Many say the Bible is lying because it reports miracles, and everyone knows miracles are impossible. I was not an eyewitness to the miracles of Jesus reported in the Bible. I can not attest to their veracity directly. However, I am convinced of their truth, because I have experienced miracles myself, and because I have met the Author of them.

Some claim that if miracles occurred they could be scientifically demonstrated, and since they have not been, they do not occur. There is another possibility; miracles by their nature are not testable. They happen when God wants, not when we want. It is sort of like the Hawthorne effect. The very act of trying to scientifically study them renders them even more unlikely than they are normally. God has no interest in people trying to prove the existence of miracles. Why would He show up for the test?
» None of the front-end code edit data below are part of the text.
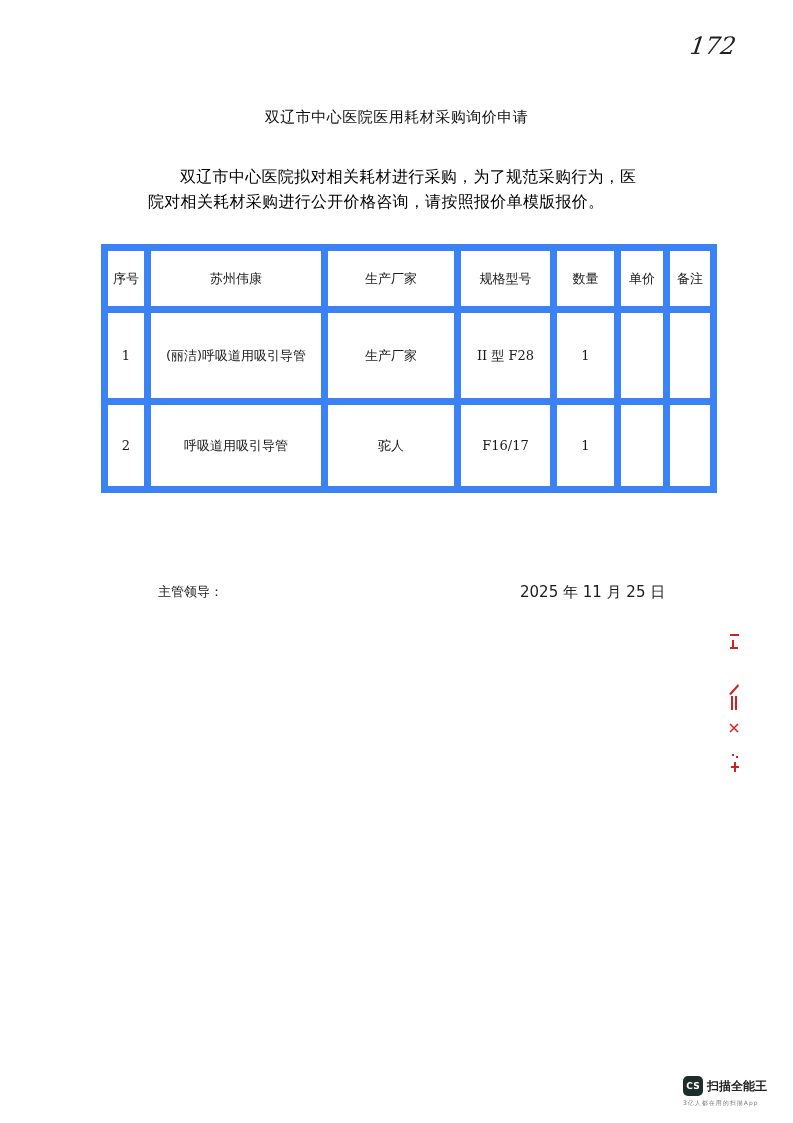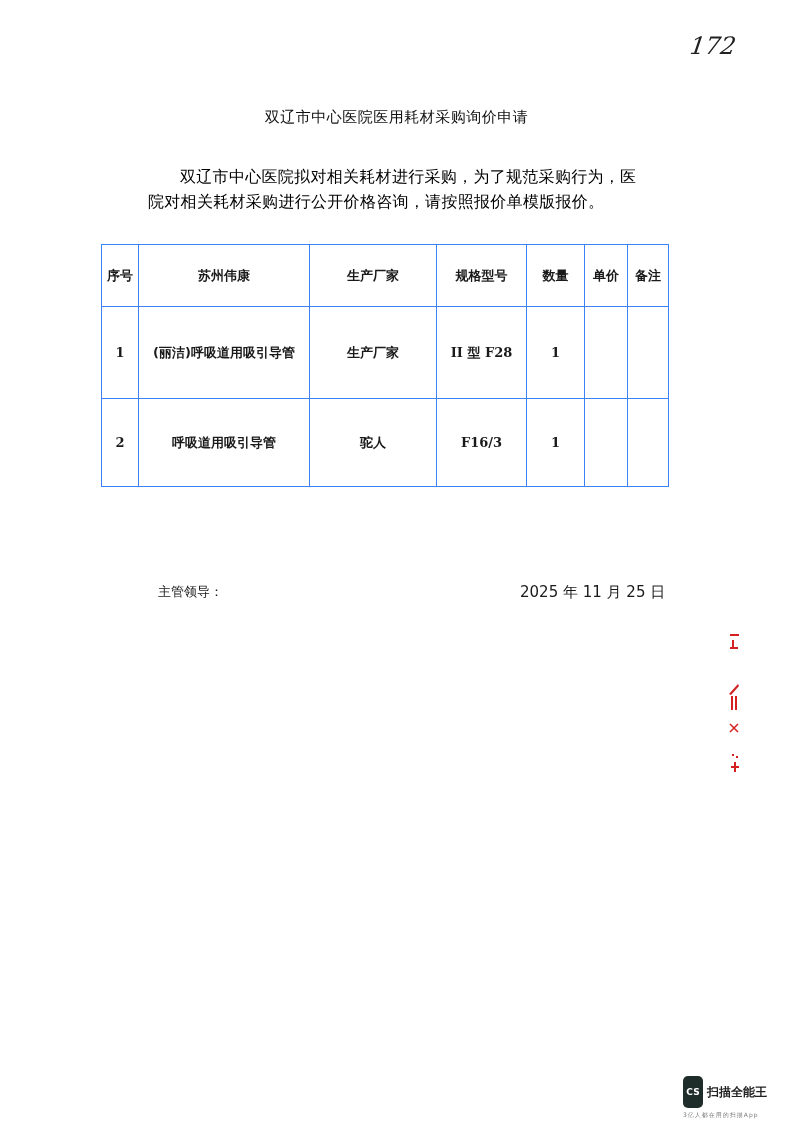--- a/index.html
+++ b/index.html
@@ -19,22 +19,22 @@
     .intro {
       position: absolute; left: 148px; top: 164px; width: 500px;
       font-size: 16px; line-height: 25px; color: #000000;
       text-indent: 32px; letter-spacing: 0.3px;
     }
     table.quote {
       position: absolute; left: 101px; top: 244px;
       border-collapse: collapse; font-size: 13px; color: #1a1a1a;
     }
     table.quote td, table.quote th {
-      border: 1px solid #3b82f6; text-align: center; vertical-align: middle;
-      font-weight: bold; padding: 4px 4px;
+      border: 7px solid #3b82f6; text-align: center; vertical-align: middle;
+      font-weight: normal; padding: 4px 4px;
     }
     table.quote tr.head { height: 62px; }
     table.quote tr.row1 { height: 92px; }
     table.quote tr.row2 { height: 88px; }
     .c1 { width: 28px; } .c2 { width: 162px; } .c3 { width: 118px; }
     .c4 { width: 81px; } .c5 { width: 49px; } .c6 { width: 34px; } .c7 { width: 32px; }
     .num { font-family: "DejaVu Serif", serif; }
     .footer-left {
       position: absolute; left: 158px; top: 583px; font-size: 13px;
     }
@@ -42,21 +42,21 @@
       position: absolute; left: 520px; top: 583px; font-size: 15px;
     }
     .stamp {
       position: absolute; left: 726px; top: 632px; width: 16px; height: 150px;
     }
     .watermark {
       position: absolute; left: 683px; top: 1076px; width: 100px;
     }
     .wm-row { display: flex; align-items: center; }
     .wm-logo {
-      width: 20px; height: 32px; border-radius: 5px; background: #1f2d2a;
+      width: 20px; height: 20px; border-radius: 5px; background: #1f2d2a;
       color: #fff; font-size: 9px; font-weight: bold; display: flex;
       align-items: center; justify-content: center; font-family: "DejaVu Sans", sans-serif;
     }
     .wm-name { font-size: 12px; margin-left: 4px; color: #222; font-weight: bold; }
     .wm-sub { font-size: 6px; color: #777; margin-top: 3px; letter-spacing: 1px; }
   </style>
 </head>
 <body>
 
 <div class="page-number">172</div>
@@ -82,21 +82,21 @@
     <td>生产厂家</td>
     <td class="num">II 型 F28</td>
     <td class="num">1</td>
     <td></td>
     <td></td>
   </tr>
   <tr class="row2">
     <td class="num">2</td>
     <td>呼吸道用吸引导管</td>
     <td>驼人</td>
-    <td class="num">F16/3</td>
+    <td class="num">F16/17</td>
     <td class="num">1</td>
     <td></td>
     <td></td>
   </tr>
 </tbody>
   </table>
 
 <div class="footer-left">主管领导：</div>
 <div class="footer-right">2025 年 11 月 25 日</div>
Let's be clear about something. I do look on miraculous claims with some skepticism. I am able to calculate probabilities. I am not ignorant of natural law or the basis for most magicians' tricks, and yet I am convinced miracles are real. In fact, in my experience miracles are almost commonplace, but I can not show them to you, because you do not have eyes to see them. This, I realize, requires a good bit of explanation. Please be patient while I unfold it.

I once heard miraculous claims described by an analogy of a child found next to an empty cookie jar claiming an imaginary animal ate them. If something like that were to happen I, like you, would expect to find cookie crumbs on little Timmy's chin. Allow me to change two things about the analogy and it becomes more like what really happens. Let's make the child an adult to remove the suggestion of naiveté. Let's take away the cookies to remove the motive for lying. Now we have an adult that insists that he has been frequently visited by a purple unicorn who disappears whenever anyone else comes around. We ask him to capture the unicorn so we can see it. He explains that the unicorn is not tame, and can not be caught.
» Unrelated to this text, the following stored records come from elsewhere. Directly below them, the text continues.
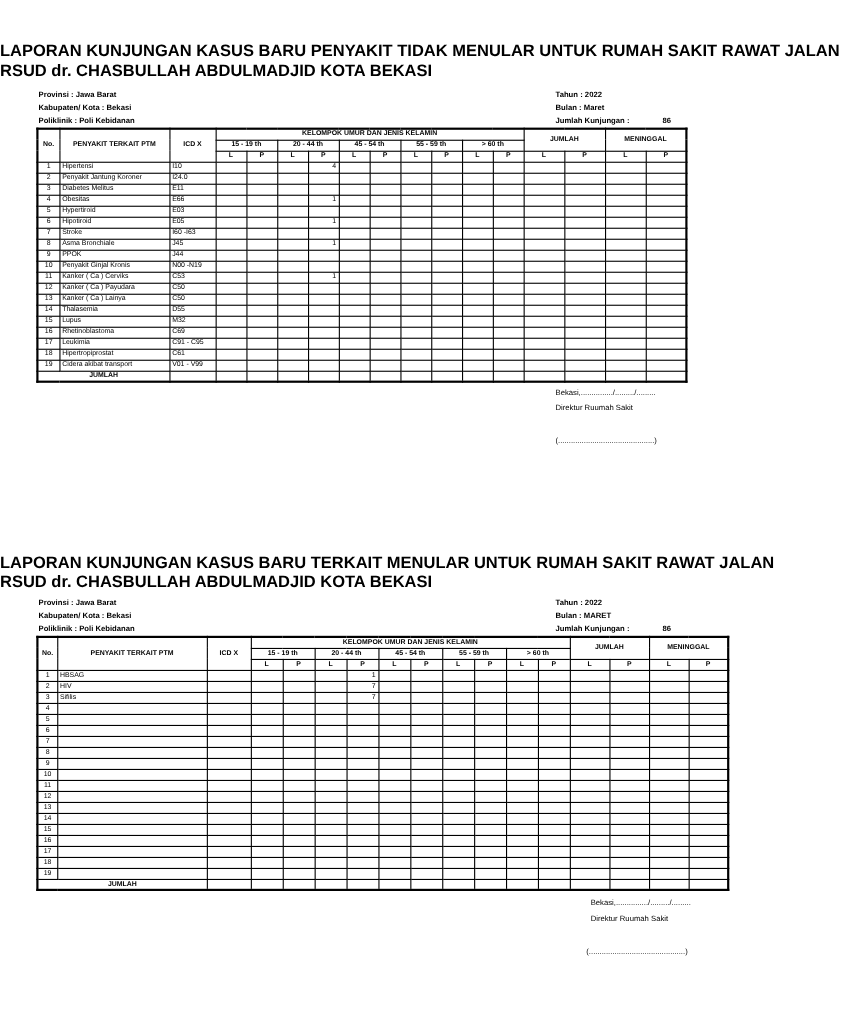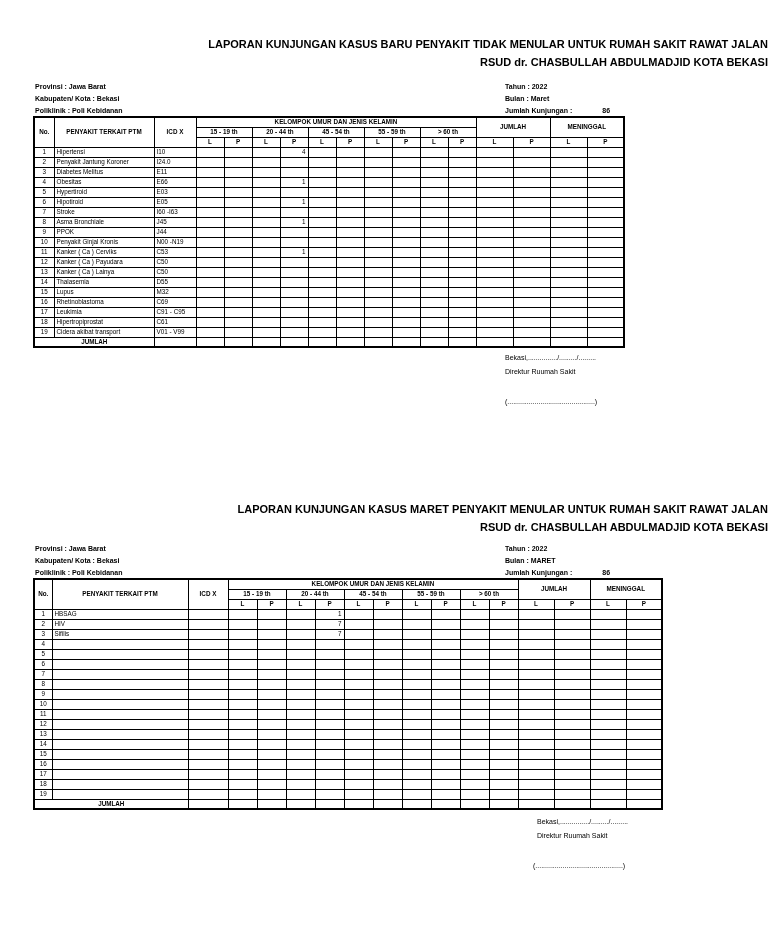--- a/index.html
+++ b/index.html
@@ -4,22 +4,22 @@
 <style>
   * { margin:0; padding:0; box-sizing:border-box; }
   html,body { background:#fff; }
   body {
     width:768px; height:932px; position:relative;
     font-family:"Liberation Sans", sans-serif; color:#000;
     overflow:hidden;
   }
   .abs { position:absolute; }
   .title {
-    left:0; width:768px; text-align:right;
-    font-weight:bold; font-size:11px; white-space:nowrap;
+    left:0; width:671px; text-align:left;
+    font-weight:bold; font-size:15px; white-space:nowrap;
   }
   .info { font-size:7px; font-weight:bold; line-height:12px; white-space:nowrap; }
   .jk-val { display:inline-block; margin-left:30px; }
   table.report-table {
     border-collapse:collapse; table-layout:fixed;
     border:2px solid #000; background:#fff;
   }
   .report-table th, .report-table td {
     border:1px solid #000; font-size:6.3px; height:10px;
     padding:0 2px; overflow:hidden; white-space:nowrap;
@@ -490,21 +490,21 @@
       </tr>
     </tfoot>
   </table>
 
 <div class="abs sig" style="left:505px;top:351px">
   <div>Bekasi,.............../........./.........</div>
   <div>Direktur Ruumah Sakit</div>
 </div>
 <div class="abs nameline" style="left:505px;top:398px">(.............................................)</div>
 
-<div class="abs title" style="top:503px">LAPORAN KUNJUNGAN KASUS MARET PENYAKIT MENULAR UNTUK RUMAH SAKIT RAWAT JALAN</div>
+<div class="abs title" style="top:503px">LAPORAN KUNJUNGAN KASUS BARU TERKAIT MENULAR UNTUK RUMAH SAKIT RAWAT JALAN</div>
 <div class="abs title" style="top:521px">RSUD dr. CHASBULLAH ABDULMADJID KOTA BEKASI</div>
 
 <div class="abs info" style="left:35px;top:543px">
   <div>Provinsi : Jawa Barat</div>
   <div>Kabupaten/ Kota : Bekasi</div>
   <div>Poliklinik : Poli Kebidanan</div>
 </div>
 
 <div class="abs info" style="left:505px;top:543px">
   <div>Tahun : 2022</div>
Well, the first thing to consider is hallucinations. This adult in all other respects seems sane. His blood and urine are free of drug residue. Besides, hallucinations do not usually cease, just because someone else comes around. Without a motive for lying, why would this adult be making a fool of himself? Probably you would dismiss it as a delusion. In the absence of corroboration, I would as well. However, in reality, miracles frequently have the confirmation of multiple witnesses, later similar events, and/or consequences in observable reality, which can not be easily explained except by the miracle.

When I say you can not see miracles, I am talking about your paradigms. Psychologists have done studies with scientists that show that when the scientists are doing experiments, they are much more likely to see the significance of data that confirms their existing theories, than they are data that tends to disprove them. Their paradigms have an impact on their ability to accurately assess phenomena, even though they are trained observers. This is a fact of human nature that we all have to struggle to overcome. I believe your paradigms make it difficult or impossible for you to see a miracle even when one happens right in front of you, let alone when you only read about it happening almost two thousand years ago.
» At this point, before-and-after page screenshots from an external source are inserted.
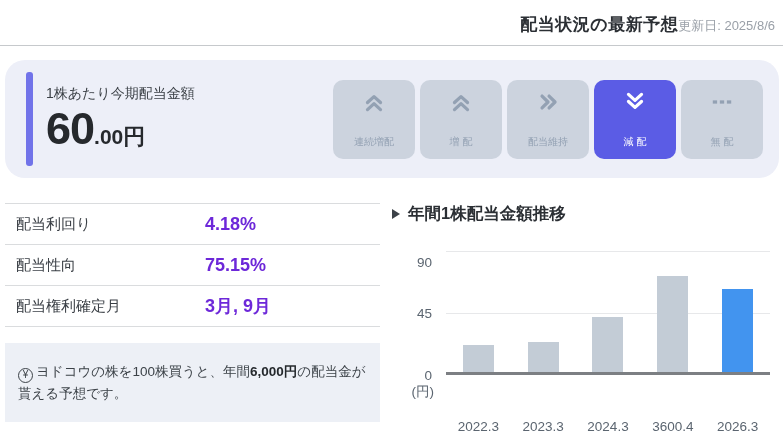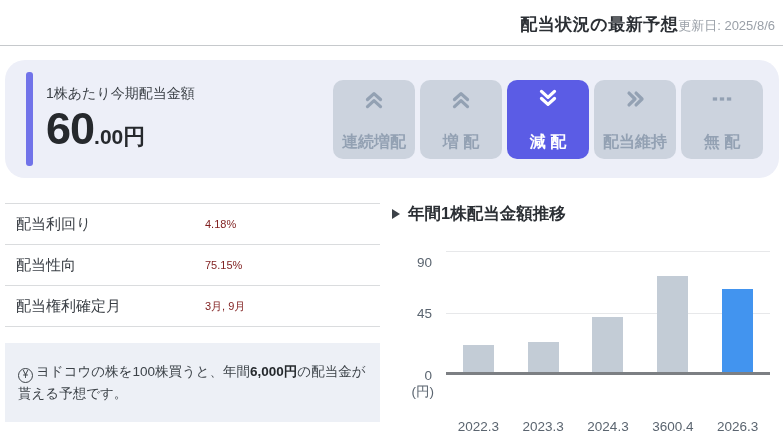--- a/index.html
+++ b/index.html
@@ -28,34 +28,34 @@
   .amt-unit { font-size: 22px; font-weight: bold; }
 
   
   .status-group { display: flex; gap: 5px; }
   .status-btn {
     width: 82px; height: 79px; background: #ccd3de; border-radius: 10px;
     display: flex; flex-direction: column; align-items: center; justify-content: center;
     color: #93a1b3; cursor: pointer;
   }
   .status-btn .s-icon { display: block; height: 26px; color: #93a1b3; }
-  .status-btn .s-label { font-size: 16px; font-weight: bold; margin-top: 20px; white-space: nowrap; }
+  .status-btn .s-label { font-size: 10px; font-weight: normal; margin-top: 20px; white-space: nowrap; }
   .status-btn.active { background: #5b5ce5; color: #fff; }
   .status-btn.active .s-icon { color: #fff; }
 
   
   .main { display: flex; margin: 25px 4px 0 5px; }
   .left-col { width: 375px; flex: none; }
   .right-col { flex: 1; padding-left: 12px; }
 
   
   .metrics { border-top: 1px solid #dadcde; }
   .m-row { display: flex; align-items: center; height: 41px; border-bottom: 1px solid #dadcde; }
   .m-label { width: 200px; padding-left: 11px; font-size: 15px; color: #3a3f45; }
-  .m-value { font-size: 11px; font-weight: normal; color: #7f1d1d; }
+  .m-value { font-size: 18px; font-weight: bold; color: #6d28d9; }
 
   
   .note {
     margin-top: 16px; background: #edf0f6; border-radius: 0;
     padding: 18px 13px; font-size: 13.5px; line-height: 1.6; color: #3c4248;
   }
   .yen-icon {
     display: inline-flex; align-items: center; justify-content: center;
     width: 15px; height: 15px; border: 1.4px solid #3c4248; border-radius: 50%;
     font-size: 10px; vertical-align: -2px; margin-right: 3px;
@@ -115,37 +115,37 @@
     </div>
     <div class="status-btn">
       <span class="s-icon">
         <svg width="30" height="26" viewBox="0 0 24 24" fill="none" stroke="currentColor" stroke-width="3" stroke-linecap="round" stroke-linejoin="round">
             <path d="M6 12.5 12 7 18 12.5"></path>
             <path d="M6 19 12 13.5 18 19"></path>
           </svg>
       </span>
       <span class="s-label">増 配</span>
     </div>
+    <div class="status-btn">
+      <span class="s-icon">
+        <svg width="30" height="26" viewBox="0 0 24 24" fill="none" stroke="currentColor" stroke-width="3" stroke-linecap="round" stroke-linejoin="round">
+            <path d="M6.5 6.5 12 12 6.5 17.5"></path>
+            <path d="M13 6.5 18.5 12 13 17.5"></path>
+          </svg>
+      </span>
+      <span class="s-label">配当維持</span>
+    </div>
     <div class="status-btn active">
       <span class="s-icon">
         <svg width="30" height="26" viewBox="0 0 24 24" fill="none" stroke="currentColor" stroke-width="3" stroke-linecap="round" stroke-linejoin="round">
             <path d="M6 5 12 10.5 18 5"></path>
             <path d="M6 11.5 12 17 18 11.5"></path>
           </svg>
       </span>
       <span class="s-label">減 配</span>
-    </div>
-    <div class="status-btn">
-      <span class="s-icon">
-        <svg width="30" height="26" viewBox="0 0 24 24" fill="none" stroke="currentColor" stroke-width="3" stroke-linecap="round" stroke-linejoin="round">
-            <path d="M6.5 6.5 12 12 6.5 17.5"></path>
-            <path d="M13 6.5 18.5 12 13 17.5"></path>
-          </svg>
-      </span>
-      <span class="s-label">配当維持</span>
     </div>
     <div class="status-btn">
       <span class="s-icon">
         <svg width="30" height="26" viewBox="0 0 24 24" fill="none" stroke="currentColor" stroke-width="3" stroke-linecap="butt">
             <path d="M3.5 12h4"></path>
             <path d="M10 12h4"></path>
             <path d="M16.5 12h4"></path>
           </svg>
       </span>
       <span class="s-label">無 配</span>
Let me give you another example. I met my wife while we were in college. On our second date we went on a picnic beside a small river. While the others we were with were tossing a Frisbee, I sat with my date beside the river. I was a city boy, through and through. My wife, on the other hand, was raised in the country. As we sat there I saw a little river with some trees growing on the banks. Not so, my soon to be wife. She started showing things to me, which when she pointed at them and described them, seemed to appear before my eyes as if from nothing, even though I realized, they had been there all along. A pair of waterfowl swimming across from us, some squirrels and birds in the trees, large fish swimming below the surface, different kinds of trees that could be distinguished by the shapes and color of their leaves and texture and color of their bark, bugs skimming across the surface of the water, dragonflies on the hunt, etc. What had started out as a simple, peaceful, idyllic scene seemed to explode magically before my eyes into a kaleidoscope of new sensual experiences. But it was not magic. It was simply a lack of experience on my part.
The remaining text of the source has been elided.